San Francisco skyline and Bay Bridge from Treasure Island
The Ohlone Indians had settled on the coast between Big Sur and the San Francsico bay where they could take advantages of the geography and the mild climate of the area: the fog that temperates the forests, the fresh and salty water mix that diversifies the water fauna and flora and the fact that the isthmus was narrow and therefore protected them from intrusion.
Many European explorators had indeed sailed by it without seeing it in the 16th century. Sir Francis Drake was to land at Point Reyes instead. In 1769, it was Gaspar de la Portola who first mentioned the bay, which was settled by a handful of Europeans in 1776.
The Gold Rush fostered a demographic explosion of the city (from 1,000 to 25, 000 people over a year). Even though some newcomers arrived by land, most came by boat and many ships did the journey around the Cape Horn or from Panama. Theses 49ers would land in the Yerba Buena cove, and stay there because both passengers and crew would leave the vessels to reach the Sierras in search of Gold. The bay was soon packed with deserted boats : in the summer of 1850, it was recorded that 500 ships were anchored in the cove.
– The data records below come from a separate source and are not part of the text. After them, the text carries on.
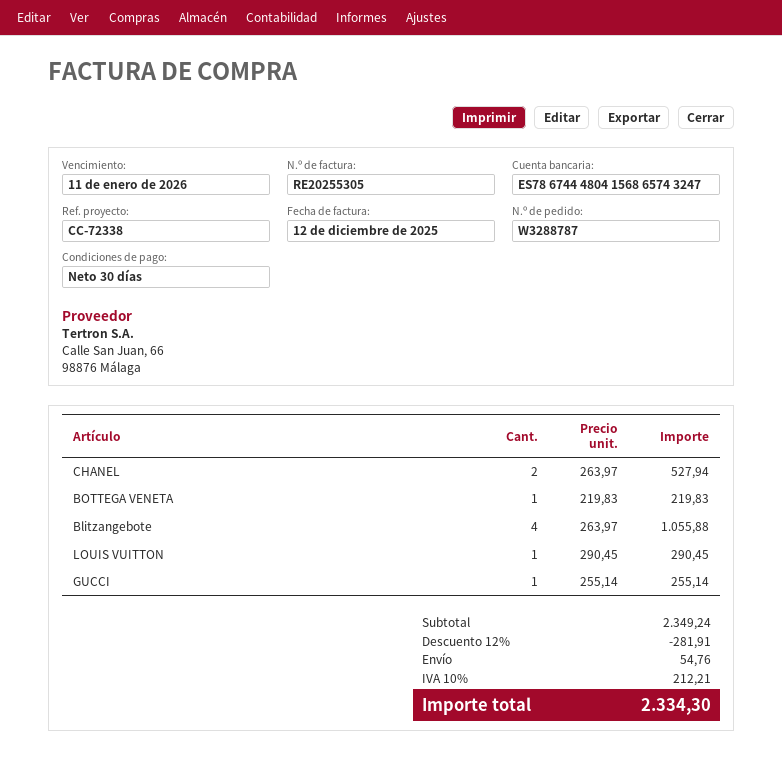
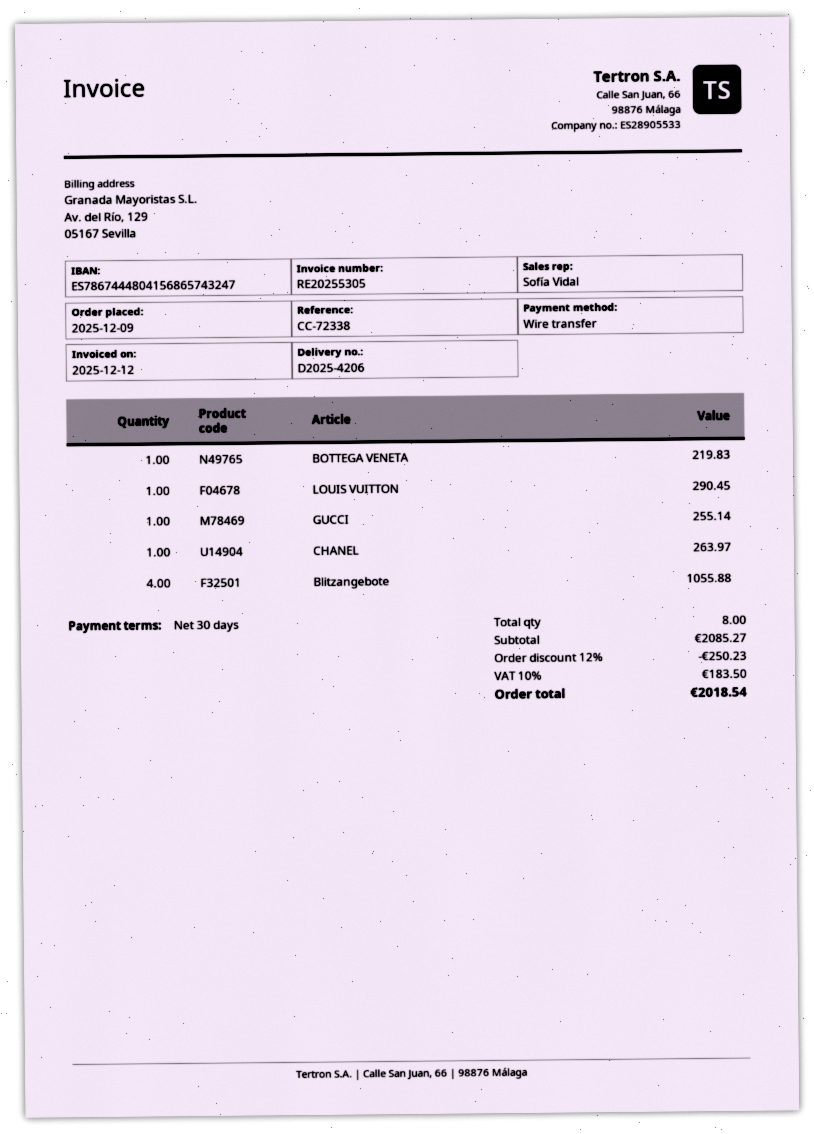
CHANEL: 2 for 527.94 -> 1 for 263.97
subtotal: 2349.24 -> 2085.27
discount: 12% = 281.91 -> 12% = 250.23
shipping: 54.76 -> none
tax: 10% = 212.21 -> 10% = 183.50
total: 2334.30 -> 2018.54

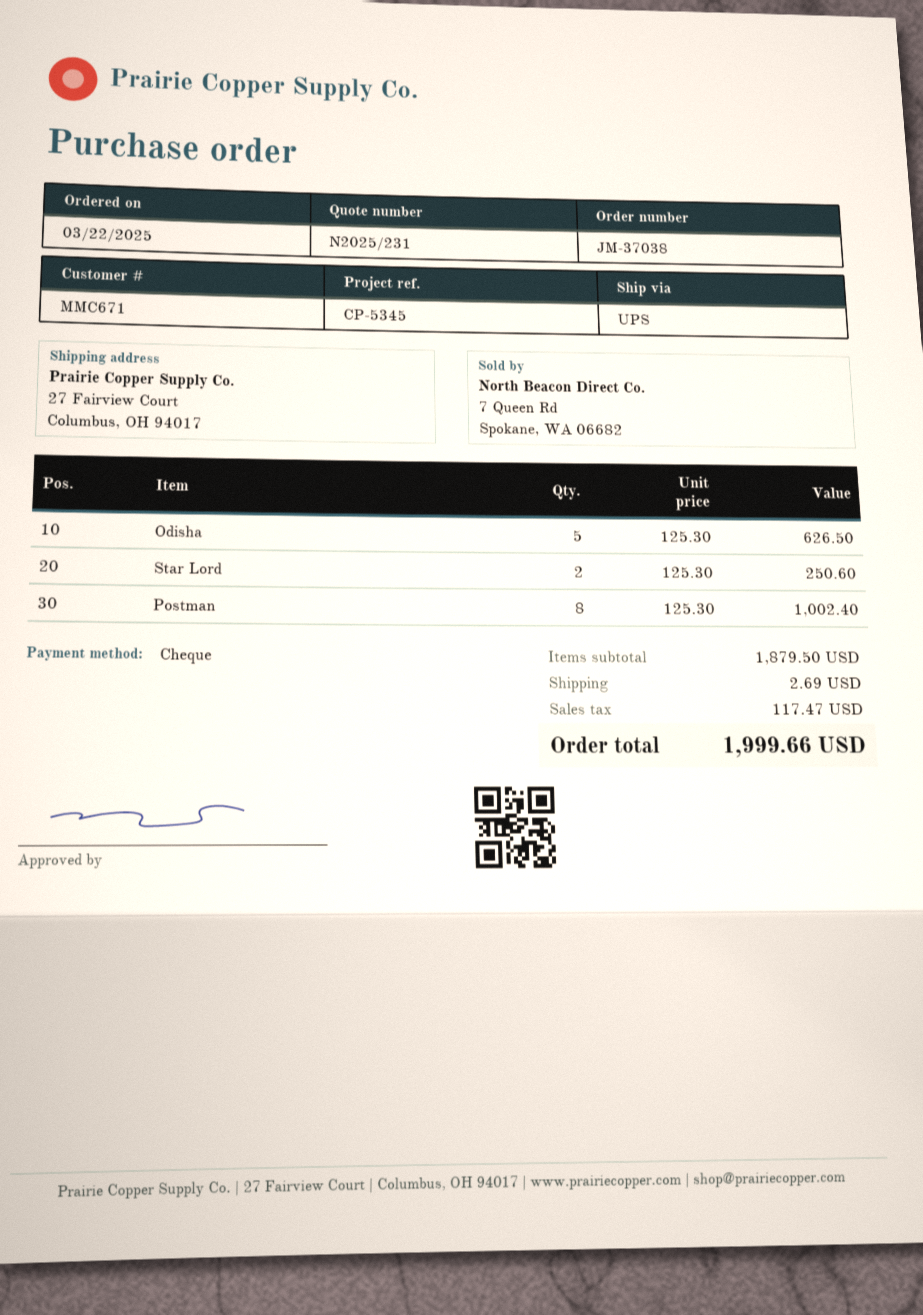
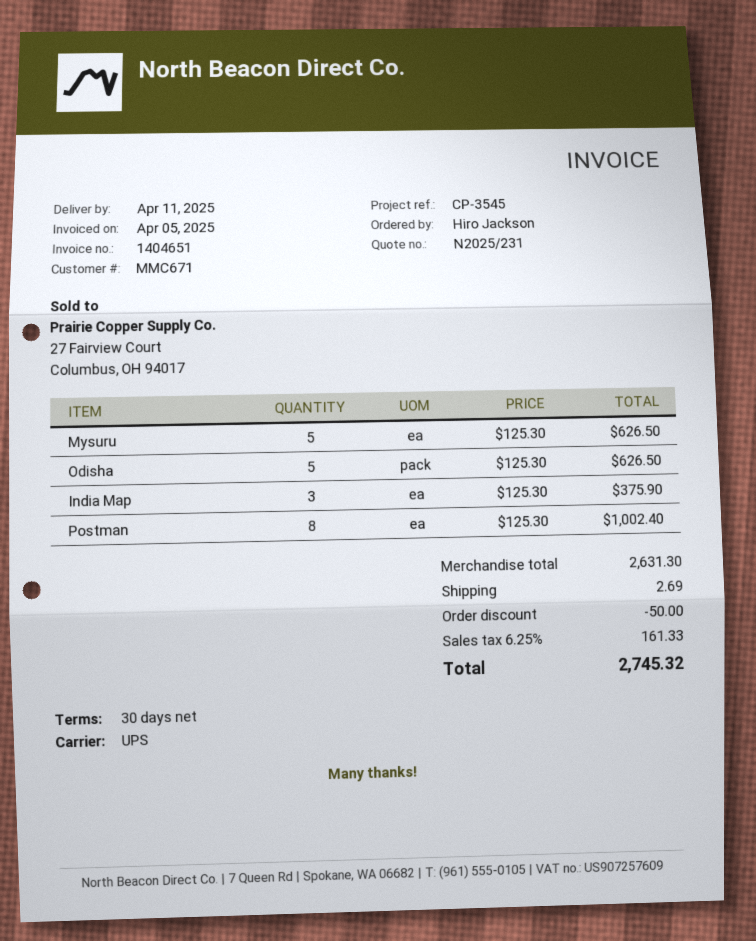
reference: CP-5345 -> CP-3545
Star Lord: 2 x 125.30 = 250.60 -> none
Mysuru: none -> 5 x 125.30 = 626.50
India Map: none -> 3 x 125.30 = 375.90
subtotal: 1879.50 -> 2631.30
discount: none -> 50.00
tax: 117.47 -> 161.33
total: 1999.66 -> 2745.32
Many of these abandoned ships were then used as shops, saloons, hotels or abodes; some buildings were also erected in between on piles. Other vessels were broken apart and the wood and metal used to build houses. The city passed many extension bills to turn the floating city into land; as a result, the whole area was filled with sand and by the end of the 60s, the area almost looked like any other districts. However, many houses were built on ship decks and you just needed to visit the cellars to find out! A seawall was constructed around the new area and is approximately the limit of the Embarcadero boardwalk. North Beach was not a beach anymore!
Old and recent excavations or construction works have unearthed some of these historical ships, the most famous one being the Niantic, excavated in 1977 (part of it buried under the Transamerica Pyramid).
Golden Gate bridge
Fishermen on the wharf
When the Gold Rush started to decline, Californians turned to fishing. The salmon was an important trade as well as crab. A large Chinese community arrived and developed an important fishery by the bay, and would sent back to China dry fish, shrimps and shellfish. In the 1860s, Italians immigrants settled in the Norhth Beach district. The first wharf dedicated to fishing was built in 1884. However in the 20th century, pollution struck the fishing industry hard , especially regarding oysters and salmon. In the 30s, the sardine fishing industry boomed, and continued until the early 50s.
Oysters served in San Francisco
The fishing industry today
The fishing activity includes fish processing located on Pier 45. San Francisco is regarded as the fish capital of the West coast: the most important sport fishing is salmon catching, but it is now limited due to a lack of fish returning to spawn new generations. The famous dungeness crabs are still caught by the San Francisco fishermen.
Californian fishermen’s cabin
More services today
The port of San Francisco stretches over 7.5 miles along the bay and offers cargo services, a cruise dock, a fisherman’s wharf for commercial and sport fishing, and many passenger ferry services to Alcatraz, Sausalito and Oakland. The cruise industry welcomes 200,000 passengers every year mainly sailing to Alaska and Mexico.